What's New in Refresh

Phase 1: bcolz → Apache Parquet

The legacy bcolz storage layer has been fully replaced with Apache Parquet via PyArrow:

bcolz (legacy) Parquet (new)
Format Custom binary + Cython Standard columnar, zstd compressed
Daily bars One ctable per field Single .parquet file per bundle
Minute bars Fixed-stride padding + Cython position math Actual trading minutes only — no padding
Dependencies bcolz (unmaintained, build failures on Python 3.12+) pyarrow (actively maintained)
Data types uint32 (lossy for prices > $42,949) float64 (full precision)
Interoperability Proprietary format Standard Parquet — readable by pandas, Spark, DuckDB
Compression None / blosc zstd (2-5x smaller on disk)
Early close handling Complex Cython exclusion logic Eliminated — only real trading minutes stored

Phase 2: Profiling-Driven Hot Path Optimization

Systematic profiling (50 assets, 780 bars/session) identified and eliminated bottlenecks across the entire data layer:

Optimization Speedup Detail
bcolz → Parquet migration N/A Eliminated unmaintained dependency, Cython position math, uint32 truncation
Lazy per-field loading 3.2x single field Load only requested OHLCV fields instead of all 5 at once
Vectorized lifetimes 5x Replace per-sid Python loop with single pd.DataFrame construction
Batch resample aggregation 5x Batch load_raw_arrays in DailyHistoryAggregator instead of per-field calls
NumPy int64 searchsorted 40x per lookup Replace DatetimeIndex.get_loc() (~4.3µs) with np.searchsorted on int64 (~0.1µs)
Vectorized last-traded 17x np.flatnonzero on volume array instead of Python backward scan

Net result: pandas DatetimeIndex overhead reduced from 46% → 6.5% of hot-path time.
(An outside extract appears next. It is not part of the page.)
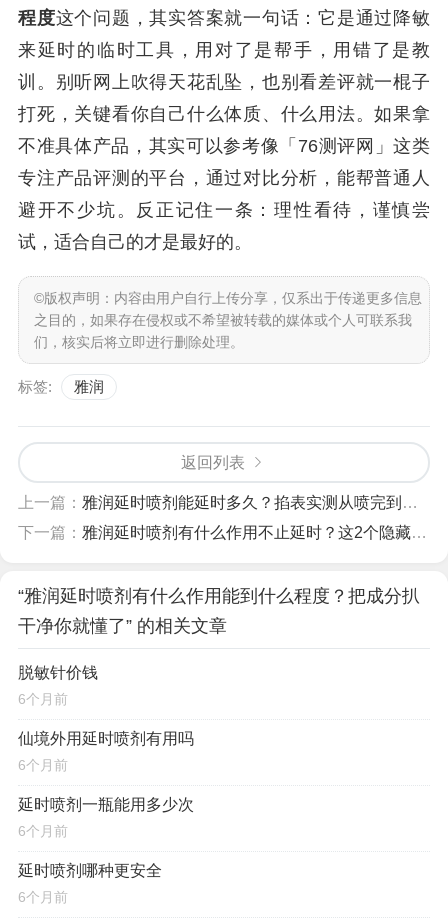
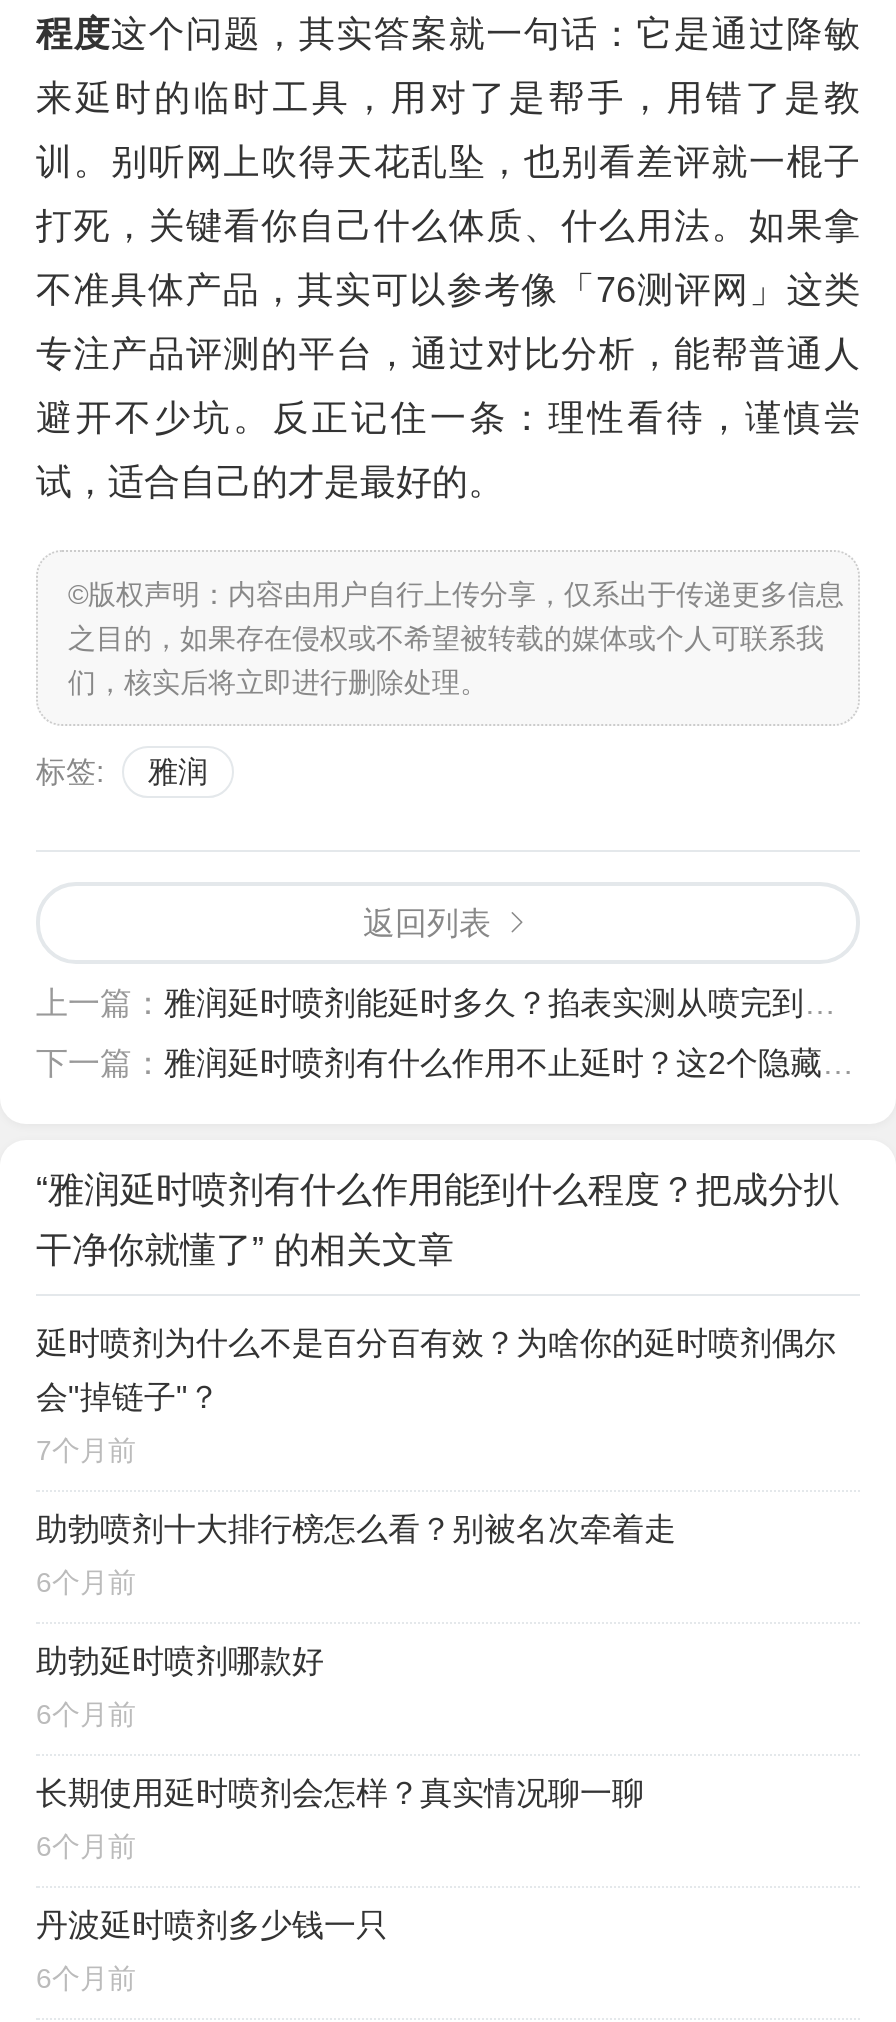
[18,664,98,681] 脱敏针价钱 -> [36,1326,836,1546] 延时喷剂为什么不是百分百有效？为啥你的延时喷剂偶尔 | 会"掉链子"？ | 7个月前 | 助勃喷剂十大排行榜怎么看？别被名次牵着走
[18,730,194,747] 仙境外用延时喷剂有用吗 -> [36,1644,324,1678] 助勃延时喷剂哪款好
[18,796,194,813] 延时喷剂一瓶能用多少次 -> [36,1776,644,1810] 长期使用延时喷剂会怎样？真实情况聊一聊
[18,862,162,879] 延时喷剂哪种更安全 -> [36,1908,388,1942] 丹波延时喷剂多少钱一只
Per-bar latency 0.6ms → 0.3ms.

Benchmark details (50 assets x 780 bars)
Before (bcolz baseline → initial Parquet):
  pandas DatetimeIndex             46.0%  ██████████████████████████████████████████████
  get_value (reader)               13.0%  █████████████
  memoize/lazyval                  10.0%  ██████████

After (fully optimized Parquet):
  pandas DatetimeIndex              6.5%  ██████
  get_value (reader)               26.7%  ██████████████████████████
  memoize/lazyval                  12.9%  ████████████
  numpy operations                 12.2%  ████████████

Total hot-path time: 0.44s → 0.24s (1.8x faster)
Per-bar latency: 0.6ms → 0.3ms

Micro-benchmarks (500 sids x 1000 days):

  • Single field load: 65.5ms → 20.6ms (3.2x)
  • get_last_traded_dt: 3.4ms → 0.2ms (17x)
  • _lifetimes_map: 5.5ms → 1.1ms (5x)
  • Sequential get_value: 68.5ms → 23.1ms (3.0x)

Features

  • Event-Driven Architecture — Realistic simulation with proper order lifecycle, slippage, and commission models
  • Pipeline API — Factor-based screening with 20+ built-in technical factors (RSI, MACD, Bollinger, Ichimoku, etc.) and easy CustomFactor extensibility
  • Factor Compositionrank(), zscore(), demean(), winsorize(), top(N) with groupby for sector-neutral strategies
  • PyData Integration — pandas DataFrames in/out, compatible with matplotlib, scipy, statsmodels, scikit-learn
  • Multi-Country Support — 42 country domains with proper trading calendars via exchange_calendars
  • Minute & Daily Resolution — Full minute-level backtesting with proper market open/close handling

Installation

Zipline supports Python >= 3.10 and is compatible with current versions of NumFOCUS libraries.

Using pip

pip install zipline-refresh

From source

git clone https://github.com/teleclaws/zipline-refresh.git
cd zipline-refresh
pip install -e .

See the documentation for detailed instructions.

Quickstart

Example 1: RSI Long/Short Pipeline Strategy

Use the Pipeline API to rank stocks by RSI and build a long/short portfolio — rebalanced daily:

from zipline.api import attach_pipeline, order_target_percent, pipeline_output, schedule_function
from zipline.finance import commission, slippage
from zipline.pipeline import Pipeline
from zipline.pipeline.factors import RSI


def make_pipeline():
    rsi = RSI()
    return Pipeline(
        columns={"longs": rsi.top(3), "shorts": rsi.bottom(3)},
    )


def initialize(context):
    attach_pipeline(make_pipeline(), "my_pipeline")
    schedule_function(rebalance)
    context.set_commission(commission.PerShare(cost=0.001, min_trade_cost=1.0))
    context.set_slippage(slippage.VolumeShareSlippage())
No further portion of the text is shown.